Hundreds turn out to celebrate Ag Awareness Day

March 18 was an historic day, as an estimated 1,600 people turned out at the state capital in downtown Raleigh to celebrate and raise awareness of agriculture in North Carolina, a $78 billion business.

Ag Awareness Day was organized by N.C. Department of Agriculture and Consumer Services, NC State’s College of Agriculture and Life Sciences, N.C. Farm Bureau, N.C. State Grange and N.C. A&T State University’s School of Agriculture and Environmental Sciences. Growers and agribusiness leaders from all over the state were encouraged to come to Raleigh and share the good news about the economic value of North Carolina agriculture and new efforts to grow agriculture to a $100 billion industry for the state.

Elected officials from Agriculture Commissioner Steve Troxler to Gov. Pat McCrory addressed the crowd.

“We have the best entrepreneurs in the world right here in this audience, the people who understand the markets, the people who understand hard work, the people who understand strong work values, the people who have business ethics,” McCrory told the crowd. “These are the people right here of North Carolina, the people of agriculture. The agriculture community is leading the Carolina comeback, and I want to thank you for your hard work.”

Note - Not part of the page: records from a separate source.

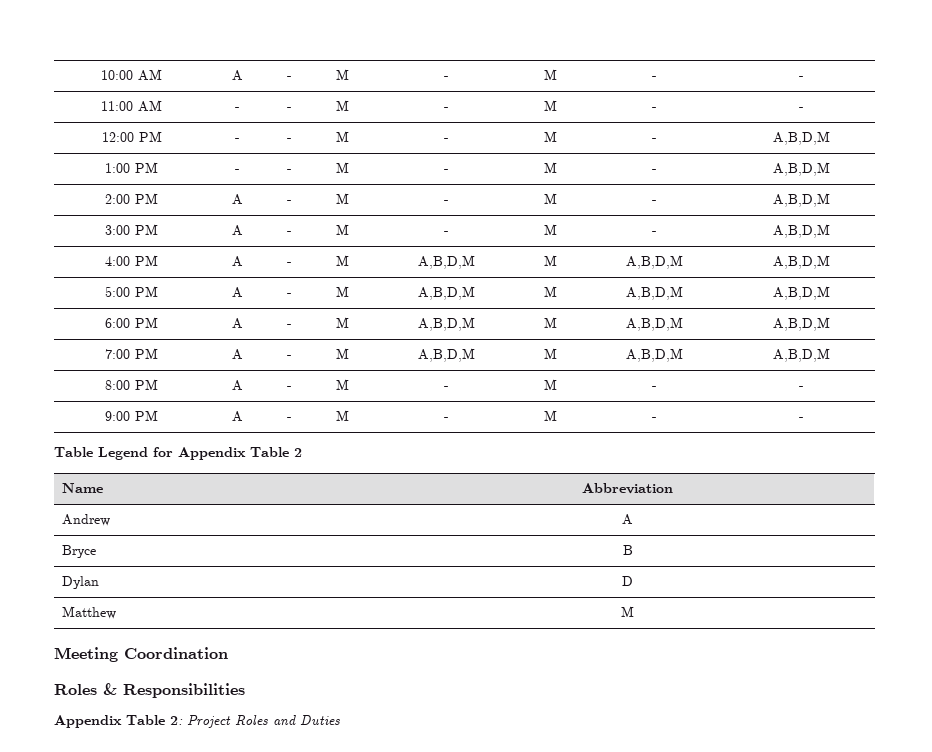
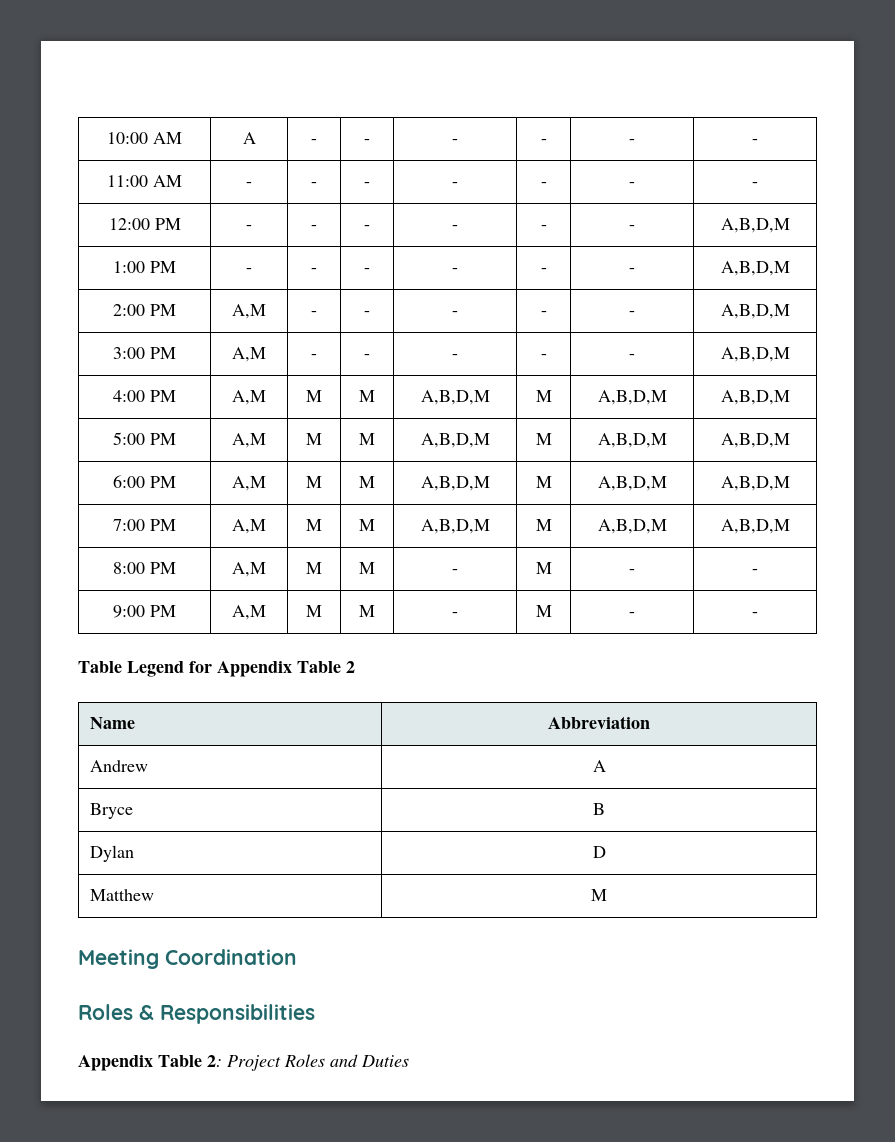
- 10:00 AM | A | - | M | - | M | - | -
+ 10:00 AM | A | - | - | - | - | - | -
- 11:00 AM | - | - | M | - | M | - | -
+ 11:00 AM | - | - | - | - | - | - | -
- 12:00 PM | - | - | M | - | M | - | A,B,D,M
+ 12:00 PM | - | - | - | - | - | - | A,B,D,M
- 1:00 PM | - | - | M | - | M | - | A,B,D,M
+ 1:00 PM | - | - | - | - | - | - | A,B,D,M
- 2:00 PM | A | - | M | - | M | - | A,B,D,M
+ 2:00 PM | A,M | - | - | - | - | - | A,B,D,M
- 3:00 PM | A | - | M | - | M | - | A,B,D,M
+ 3:00 PM | A,M | - | - | - | - | - | A,B,D,M
- 4:00 PM | A | - | M | A,B,D,M | M | A,B,D,M | A,B,D,M
+ 4:00 PM | A,M | M | M | A,B,D,M | M | A,B,D,M | A,B,D,M
- 5:00 PM | A | - | M | A,B,D,M | M | A,B,D,M | A,B,D,M
+ 5:00 PM | A,M | M | M | A,B,D,M | M | A,B,D,M | A,B,D,M
- 6:00 PM | A | - | M | A,B,D,M | M | A,B,D,M | A,B,D,M
+ 6:00 PM | A,M | M | M | A,B,D,M | M | A,B,D,M | A,B,D,M
- 7:00 PM | A | - | M | A,B,D,M | M | A,B,D,M | A,B,D,M
+ 7:00 PM | A,M | M | M | A,B,D,M | M | A,B,D,M | A,B,D,M
- 8:00 PM | A | - | M | - | M | - | -
+ 8:00 PM | A,M | M | M | - | M | - | -
- 9:00 PM | A | - | M | - | M | - | -
+ 9:00 PM | A,M | M | M | - | M | - | -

McCrory shared his “strategy to lead the agriculture comeback of North Carolina,” including “filling the skills gap” by training new farmers, developing tax strategies that work for agriculture and developing environmental regulations that make sense.

“Who is the next generation of agriculture in North Carolina, when the average age of NC farmers is 57?” he asked. “We need young people to get into agriculture, through our high schools, our community colleges and our universities.”

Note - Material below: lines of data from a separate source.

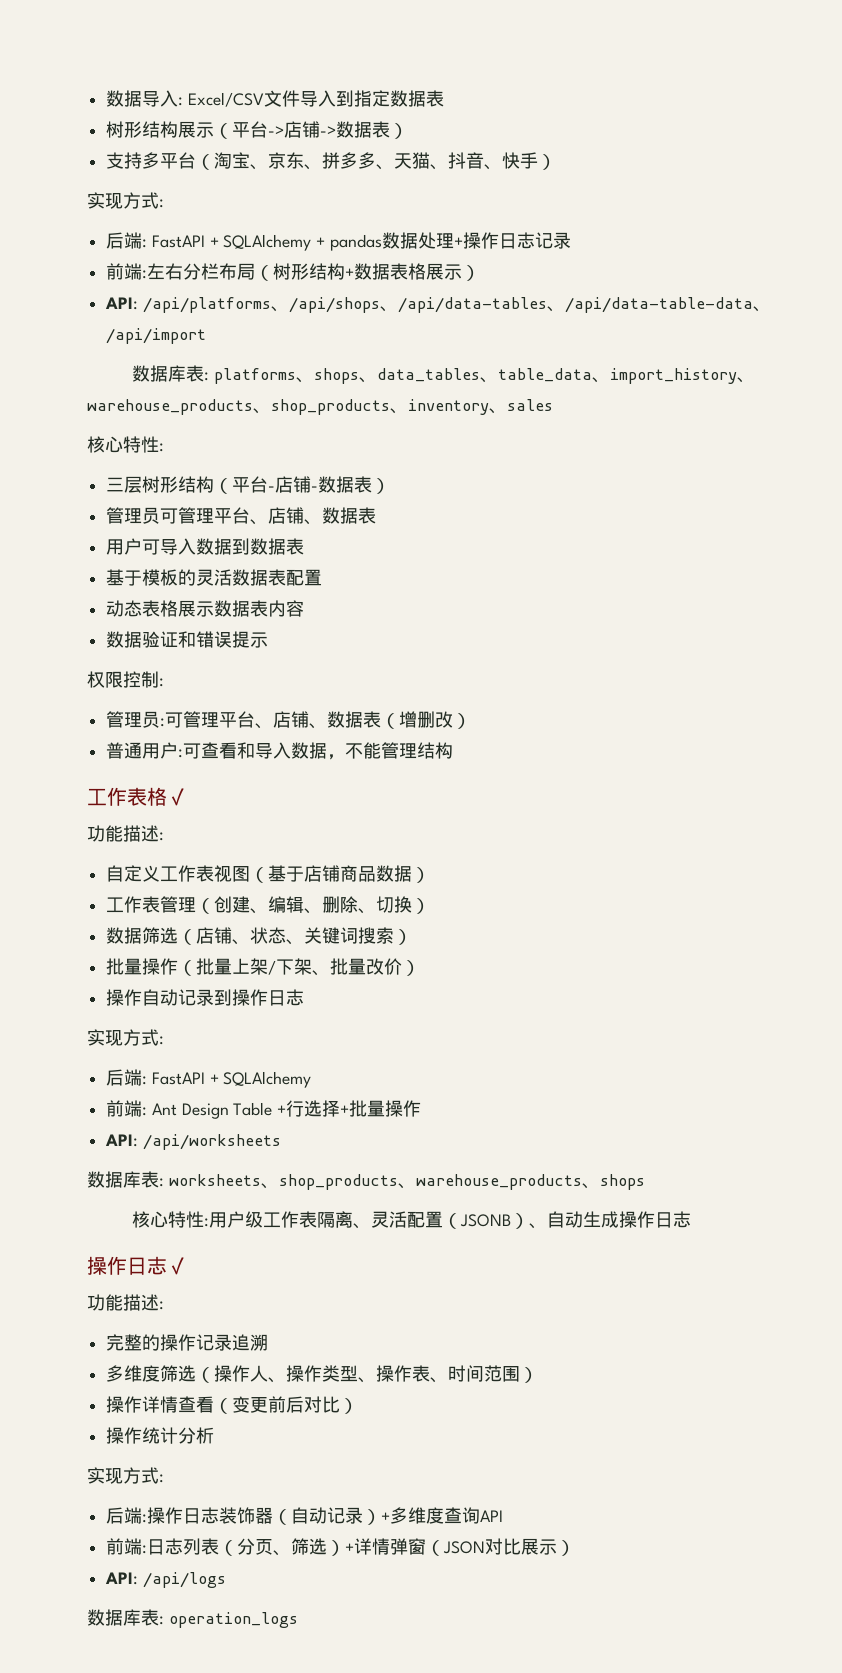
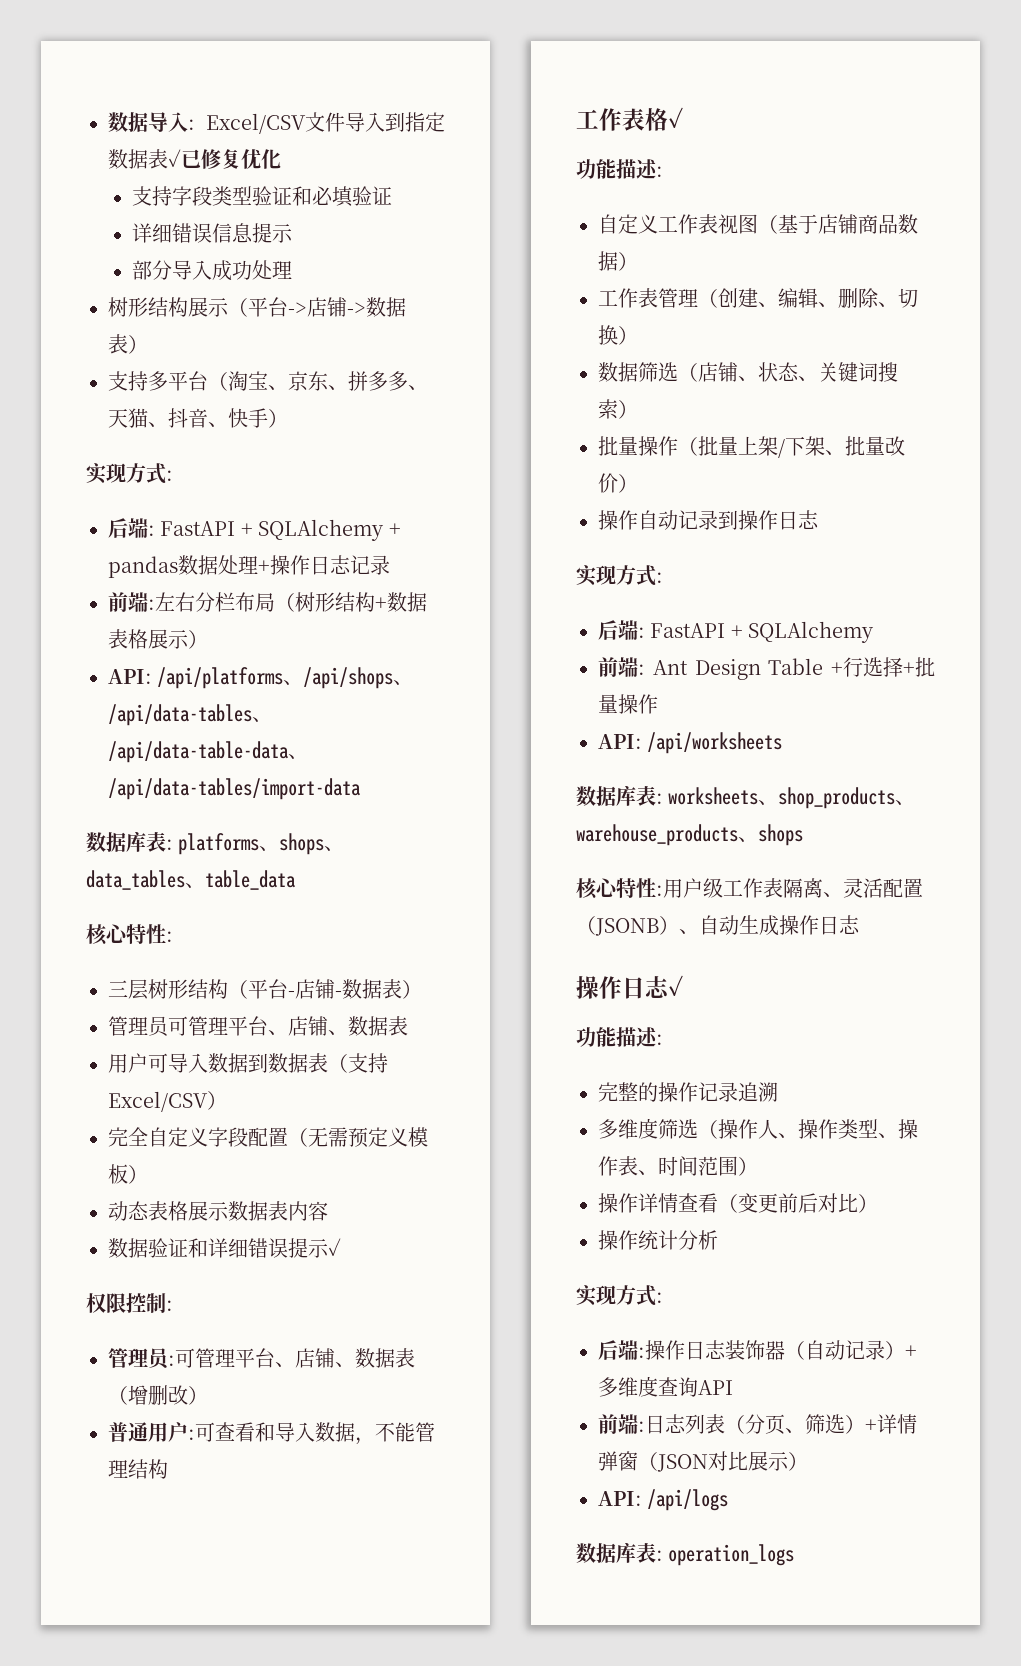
- 数据导入: Excel/CSV文件导入到指定数据表
+ 数据导入: Excel/CSV文件导入到指定数据表✓已修复优化
+ 支持字段类型验证和必填验证
+ 详细错误信息提示
+ 部分导入成功处理
- API: /api/platforms、/api/shops、/api/data-tables、/api/data-table-data、/api/import
+ API: /api/platforms、/api/shops、/api/data-tables、/api/data-table-data、/api/data-tables/import-data
- 数据库表: platforms、shops、data_tables、table_data、import_history、warehouse_products、shop_products、inventory、sales
+ 数据库表: platforms、shops、data_tables、table_data
- 用户可导入数据到数据表
- 基于模板的灵活数据表配置
+ 用户可导入数据到数据表（支持Excel/CSV）
+ 完全自定义字段配置（无需预定义模板）
- 数据验证和错误提示
+ 数据验证和详细错误提示✓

“Agriculture is leading the way – it is the No. 1 most important industry in North Carolina,” McCrory said. “You are the most important people in North Carolina.”

“We have a (senate) member who reminds us that every day is Ag Day,” said Senate President Pro Tem Phil Berger. “At least three times a day, and for some us more than three times a day, we’re reminded of what folks in ag do for us on a daily basis, and we appreciate it.”

group shot at capital
CALS Business Operations professionals celebrate Ag Awareness Day with Dean Linton.

“We all recognize that agriculture is the No. 1 industry in North Carolina,” said House Speaker Tim Moore. “It has kept the state going through the great recession that we’ve had since 2008. Every one of us has to eat. If we don’t have homegrown agriculture, we don’t have a sustainable economy.”

Commissioner Troxler thanked those who came to Raleigh and invited everyone to enjoy a barbecue sandwich provided by Farm Bureau before heading over to talk with legislators.

“There are a million reasons not to be in Raleigh today,” Troxler said, commenting on the beautiful weather. “But I hope you’ll go back home and tell the folks that aren’t here that if we have another one of these in the future, they really need to take the time and come and spread the work about agriculture. It’s really important to do this.”

Big day for Dean Linton

Before closing the festivities, Troxler asked if anyone in attendance had a birthday. Then he turned to Dean Richard Linton on the platform and acknowledged that March 18 was Linton’s birthday. The ag crowd sang a rousing “happy birthday” to Linton.

There were exhibits, lots of visitors walking to legislative offices, receptions, more receptions, and finally, an Ag Day baseball game at NC State: Wolfpack versus the UNC-Greensboro Spartans. Appropriately, Linton threw out the first pitch.

Linton pitching
CALS Dean Rich Linton, with son Chris, throws out the first pitch in the NC State vs. UNCG baseball game.